►

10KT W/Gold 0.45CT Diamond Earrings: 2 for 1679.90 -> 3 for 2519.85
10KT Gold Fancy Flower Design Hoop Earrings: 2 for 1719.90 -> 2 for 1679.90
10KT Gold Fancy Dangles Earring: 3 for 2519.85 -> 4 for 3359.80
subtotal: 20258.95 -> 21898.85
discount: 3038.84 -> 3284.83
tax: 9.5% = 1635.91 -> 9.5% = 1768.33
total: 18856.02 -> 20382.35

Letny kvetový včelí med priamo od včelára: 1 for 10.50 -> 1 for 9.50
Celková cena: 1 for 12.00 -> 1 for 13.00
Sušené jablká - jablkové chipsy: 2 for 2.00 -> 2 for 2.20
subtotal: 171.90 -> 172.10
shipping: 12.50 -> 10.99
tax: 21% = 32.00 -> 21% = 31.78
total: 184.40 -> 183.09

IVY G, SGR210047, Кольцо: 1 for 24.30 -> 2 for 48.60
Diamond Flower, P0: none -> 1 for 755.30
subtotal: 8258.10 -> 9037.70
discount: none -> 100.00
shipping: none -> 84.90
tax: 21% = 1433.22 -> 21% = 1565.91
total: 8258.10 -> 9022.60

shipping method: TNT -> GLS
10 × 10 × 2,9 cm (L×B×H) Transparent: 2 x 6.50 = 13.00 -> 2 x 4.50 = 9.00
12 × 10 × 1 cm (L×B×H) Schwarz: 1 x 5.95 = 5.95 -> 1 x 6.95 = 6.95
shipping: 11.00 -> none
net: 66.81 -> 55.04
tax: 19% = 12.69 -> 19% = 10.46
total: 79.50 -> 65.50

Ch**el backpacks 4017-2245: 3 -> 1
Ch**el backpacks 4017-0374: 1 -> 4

◄

__REQUIRED ACTION__: Provide an exact transcript of the lines from the one that holds "total: 8258.10 -> 9022.60" through the final line of the data above.

__RESPONSE__:
total: 8258.10 -> 9022.60

shipping method: TNT -> GLS
10 × 10 × 2,9 cm (L×B×H) Transparent: 2 x 6.50 = 13.00 -> 2 x 4.50 = 9.00
12 × 10 × 1 cm (L×B×H) Schwarz: 1 x 5.95 = 5.95 -> 1 x 6.95 = 6.95
shipping: 11.00 -> none
net: 66.81 -> 55.04
tax: 19% = 12.69 -> 19% = 10.46
total: 79.50 -> 65.50

Ch**el backpacks 4017-2245: 3 -> 1
Ch**el backpacks 4017-0374: 1 -> 4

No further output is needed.